= Beginning of Section =
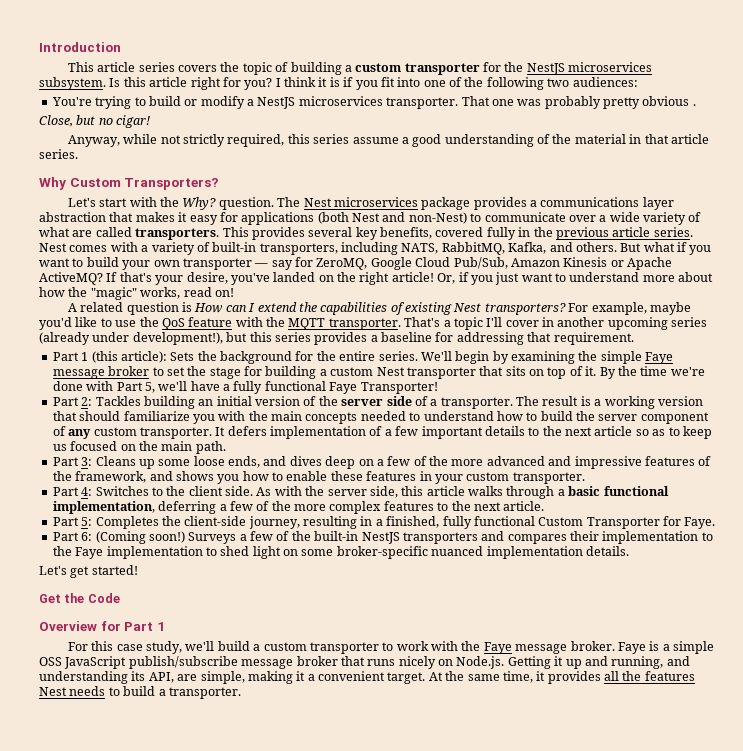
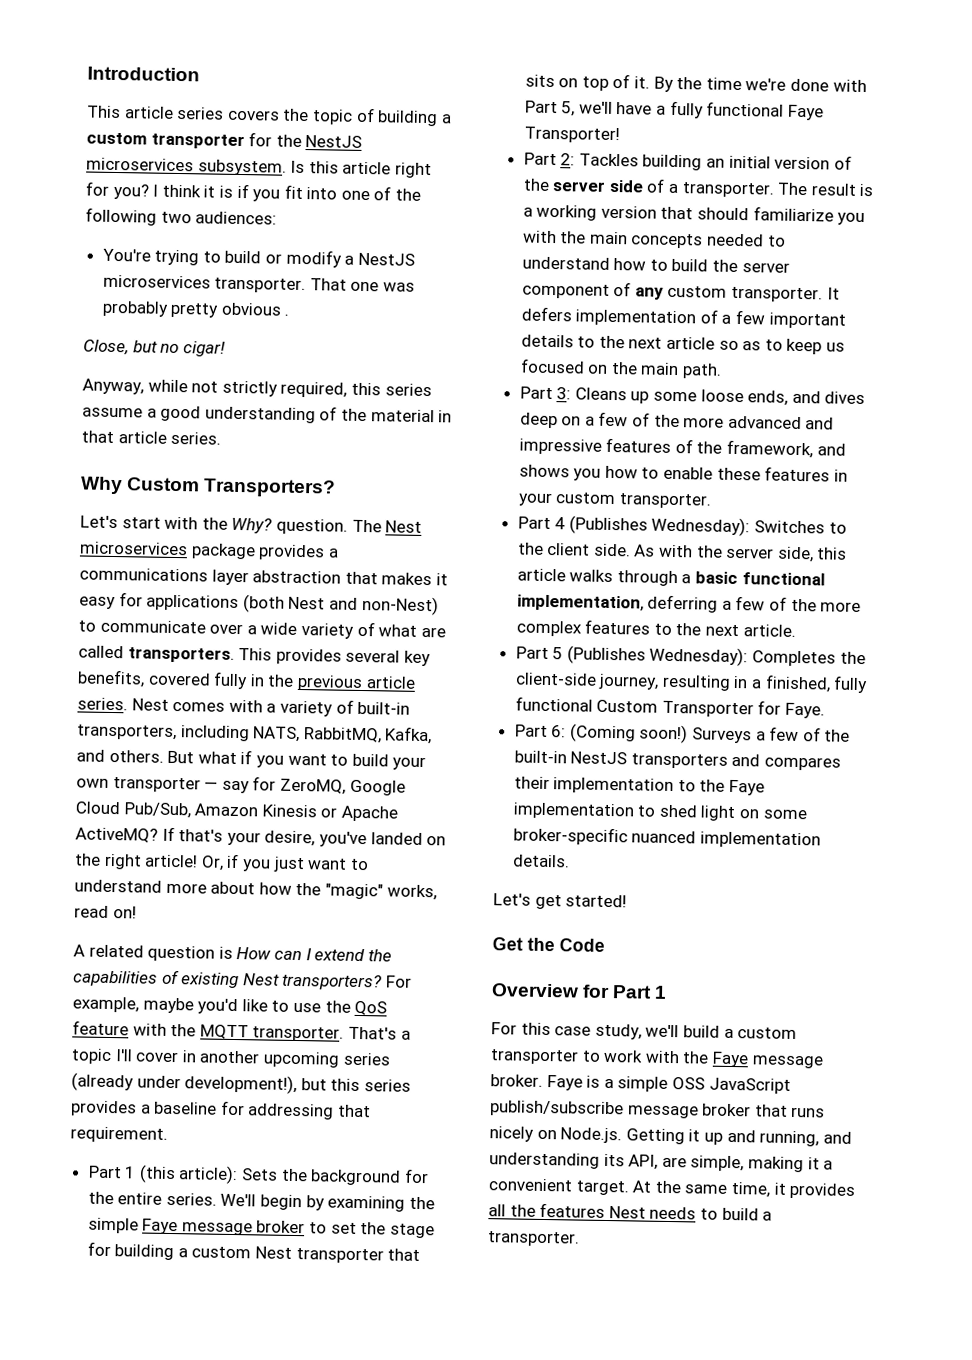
[81,487,93,496] 4: -> [554,515,751,537] 4 (Publishes Wednesday):
[81,517,93,526] 5: -> [552,645,749,667] 5 (Publishes Wednesday):

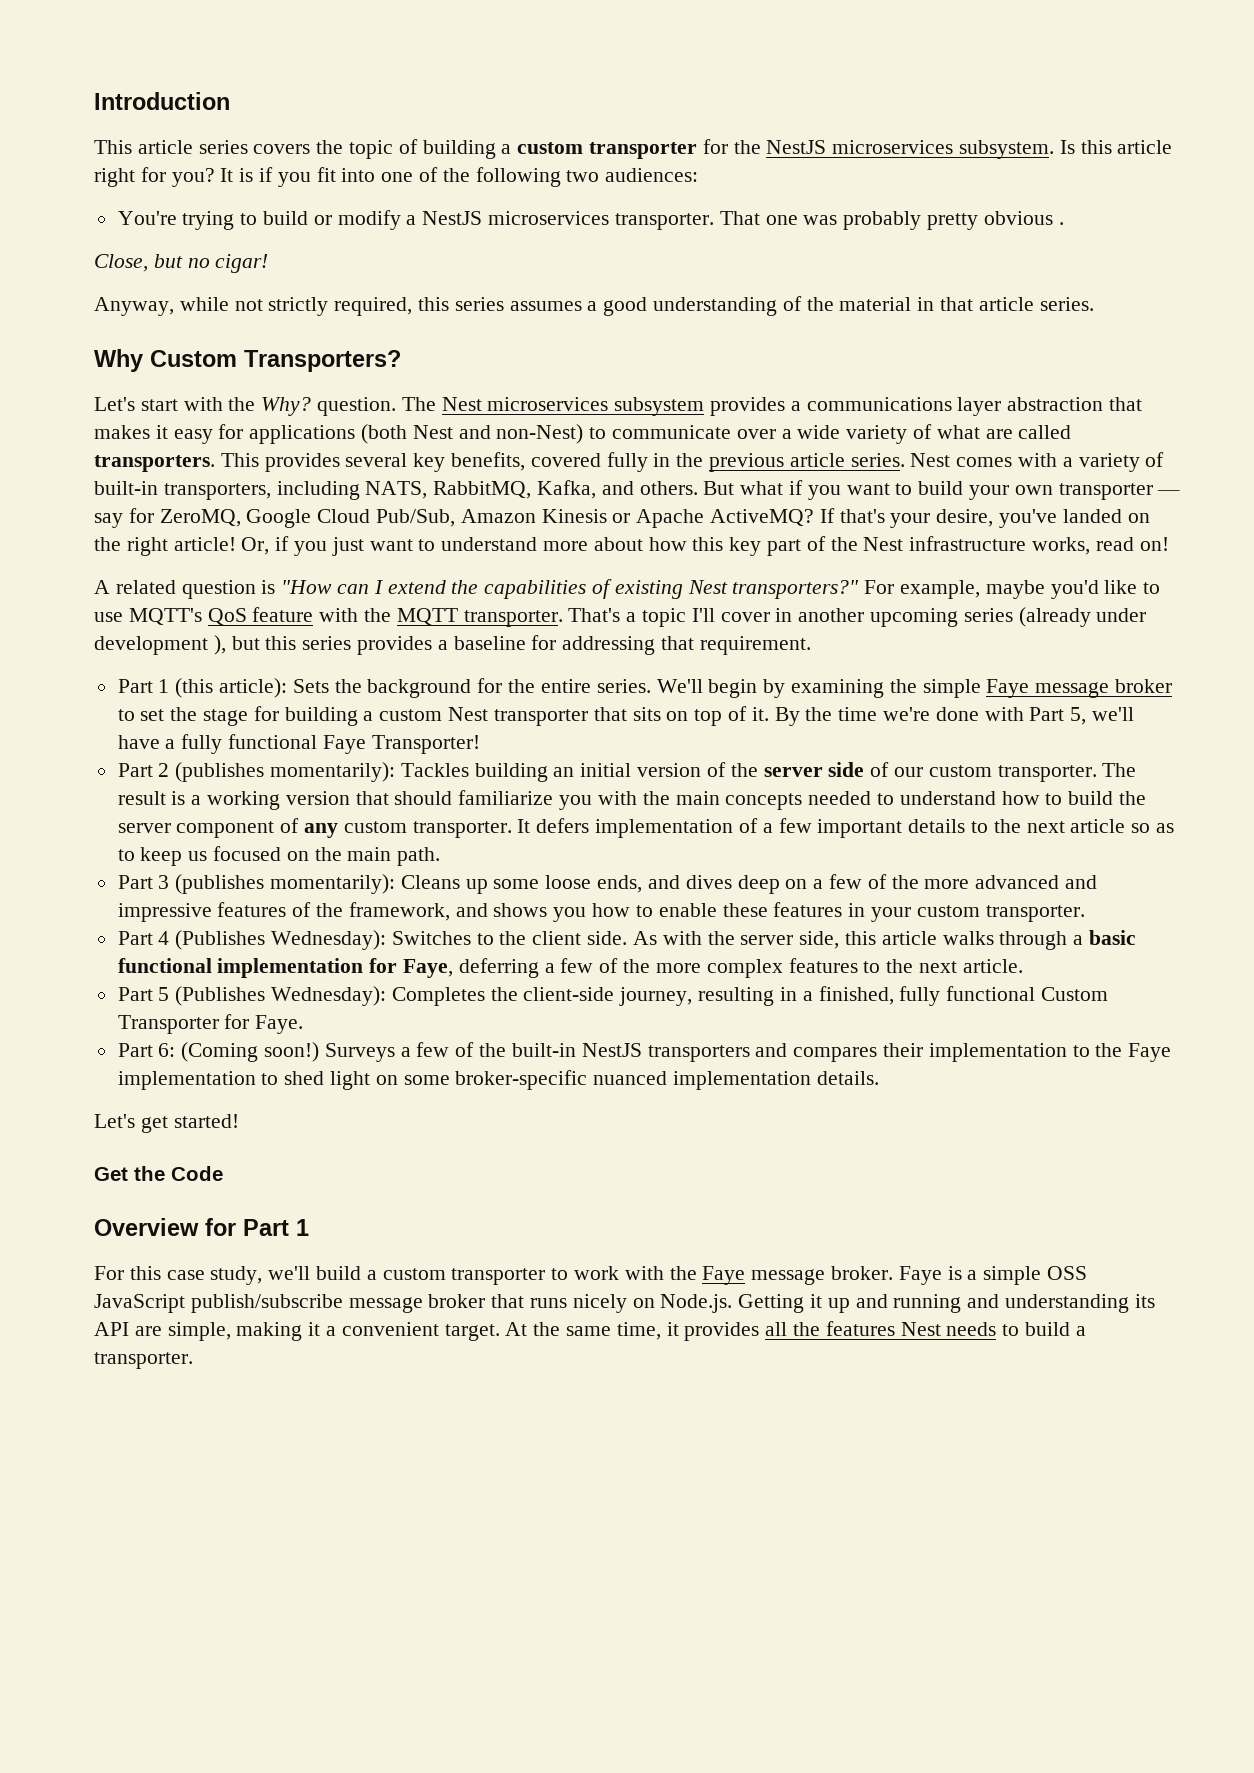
[152,184,216,198] I think it -> [220,168,234,182] It
[82,407,143,418] assume -> [509,301,582,311] assumes
[190,543,256,560] package -> [614,397,705,416] subsystem
[295,882,383,900] the "magic" -> [692,536,1027,556] this key part of the Nest infrastructure
[236,947,272,960] How -> [281,580,333,594] "How
[282,973,383,991] transporters? -> [732,580,860,599] transporters?"
[324,1000,351,1013] the -> [128,608,202,625] MQTT's
[184,1074,298,1095] development!), -> [94,635,226,655] development ),
[560,153,576,166] 2: -> [158,762,396,782] 2 (publishes momentarily):
[668,183,679,194] a -> [893,765,992,777] our custom
[556,387,572,400] 3: -> [158,874,396,894] 3 (publishes momentarily):
[516,594,644,612] implementation, -> [217,958,454,978] implementation for Faye,
[759,1130,820,1147] running, -> [893,1294,962,1313] running
[628,1154,659,1170] API, -> [94,1322,129,1336] API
= End of Section =
** Task instructions **
Return, word for word, every line from the line with "[556,387,572,400] 3: ->" to the final line of the data.

** Output for this exercise **
[556,387,572,400] 3: -> [158,874,396,894] 3 (publishes momentarily):
[516,594,644,612] implementation, -> [217,958,454,978] implementation for Faye,
[759,1130,820,1147] running, -> [893,1294,962,1313] running
[628,1154,659,1170] API, -> [94,1322,129,1336] API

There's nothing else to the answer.